Wed, Dec 2 FRIENDLY FIRES, THE.
FRIENDLY FIRES, THE XX at the Phoenix Rating: NNNN
Friendly Fires and The xx have a lot in common. Both pop bands borrow from dance music, both have been fawned over by the UK music press, and both subtly integrate electronic elements into their live shows. But experiencing the two in concert together is an exercise in contrasts.
The xx are minimal on record, and even more so live. Instead of using electronics to fill in the bits they can’t play by hand, their electronics whiz, Jamie Smith, uses his sampler like a miniature drum kit, tapping out beats in real time with his fingers. Singer/guitarist Romy Madley Croft and singer/bassist Oliver Sim seem determined to play as few notes as possible while barely moving. Still, their perfect little pop songs, written to make the most of their limited playing abilities, sounded pristine and gorgeous.
Friendly Fires provided some welcome relief from the tension artfully built up by The xx. If The xx went small, Friendly Fires went huge. Their show included a big band (with horn section), sequenced backing tracks and lots of jumping and sweating. Compared to their opening act, the upbeat dance pop came across as a bit shallow but still undeniably entertaining.
PRINCE PAUL at the Drake Underground Rating: NN
Prince Paul played an enjoyable but predictable set at the Drake Underground that didn’t quite live up to the hype. The Stetsasonic alumnus and A-list producer (De La Soul, 3rd Bass, Handsome Boy Modeling School) catered to the average partygoer by including hits like Onyx’s Slam, A Tribe Called Quest’s Scenario and Black Sheep’s The Choice Is Yours. But he also snuck in a few gems by Diamond D and Pete Rock.
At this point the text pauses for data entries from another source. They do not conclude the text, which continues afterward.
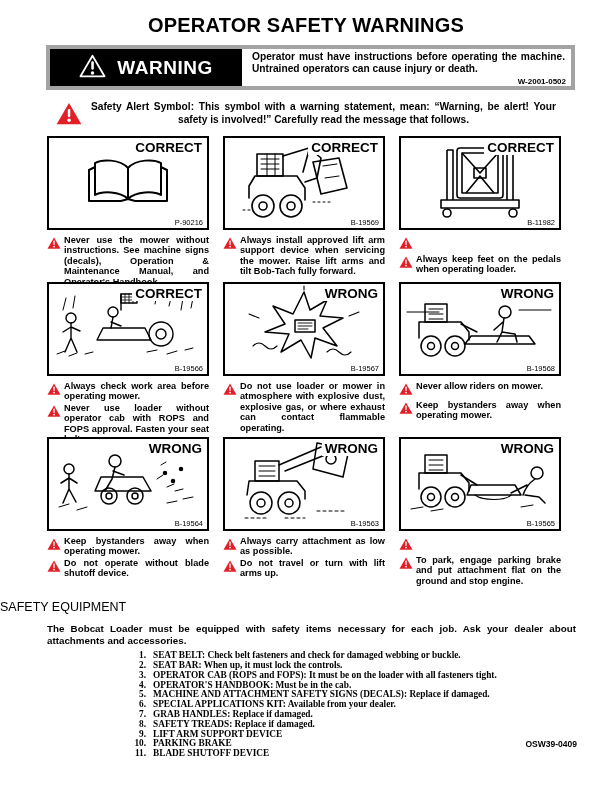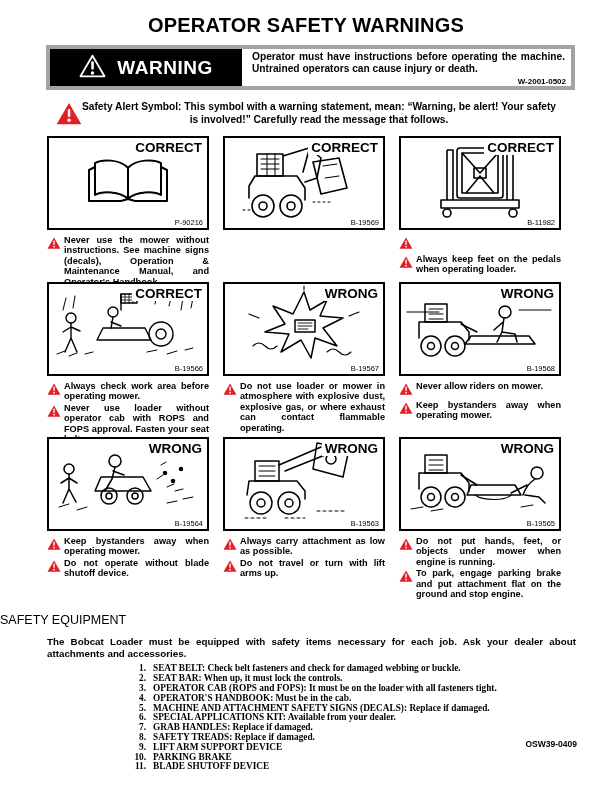"Safety Alert Symbol: This symbol" .safety-alert { gap: none -> 9px }
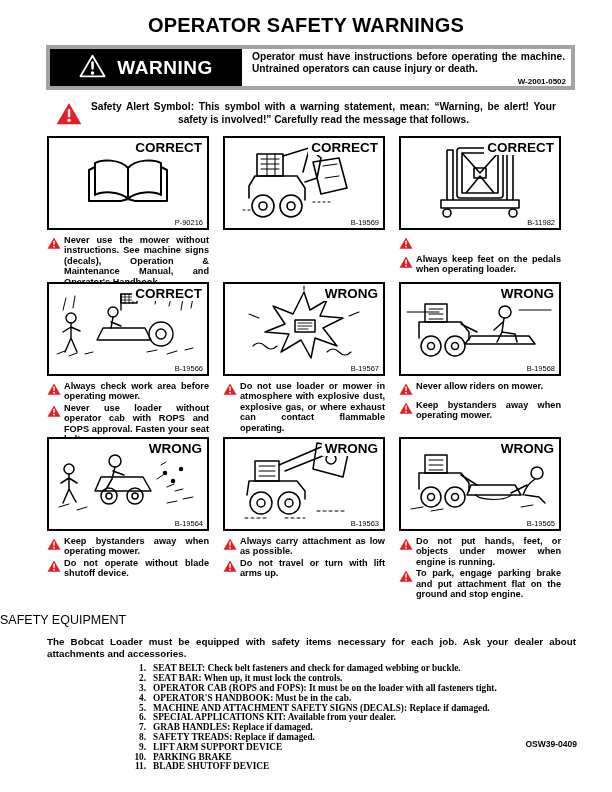"Always install approved lift arm" div.warnings { html: none -> <div> <div> <span><svg> <use></use> </svg></span> <span>Always install approved lift arm support device when servicing the mower. Raise lift arms and tilt Bob-Tach fully forward.</span> </div> </div> }
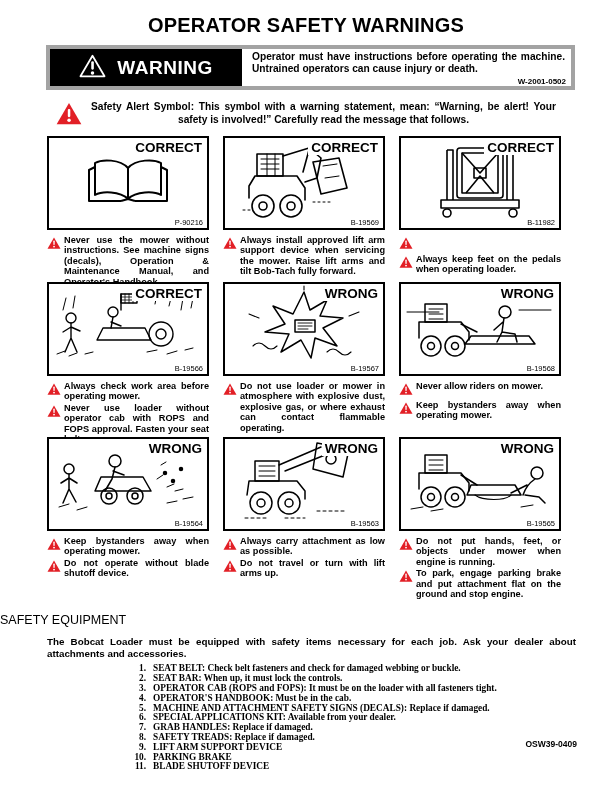"Do not put hands, feet," span.warning-text { html: <span>Do not put hands, feet, or objects under mower when engine is running.</span> -> none }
Even though he kicked things off with a monologue that outlined the chronological route in which he planned to take the set, he quickly deviated from it, jumping back and forth between decades. This wasn’t a bad thing, just odd considering his stated concept. Paul is much more of a producer than a DJ, evidenced by the fact that almost all of his selections were slammed together rather than beat-matched and blended. His strong hype-man skills shifted focus away from the sometimes awkward transitions.
THE HIDDEN CAMERAS at the Opera House Rating: NNNN
It was the final night of the Hidden Cameras’ 32-city North American tour, but the gigantic band seemed neither fatigued nor unenthusiastic. Instead, while frontman Joel Gibb delivered tunes from their new Origin:Orphan album in his rich baritone, the other members hopped and sang around him, while glock player/keyboardist Maggie MacDonald led the packed Opera House in choreographed dance moves. A 12-person choir dressed in ghost sheets with the eyes cut out hovered comically on rafters.
Spectacle is what we’ve come to expect from Toronto’s gay church folk band, yet the costumes, dance moves, white-wigged girls waving white flags and guest vocals by opener Gentleman Reg never overshadowed the impeccably executed and orchestrated music, which was joyous and driving but took a quieter, sombre turn midway through the set. Things picked up again near the end, with uplifting versions of AWOO and In The NA. A cover of Rihanna’s Umbrella during the encore got everybody crazy.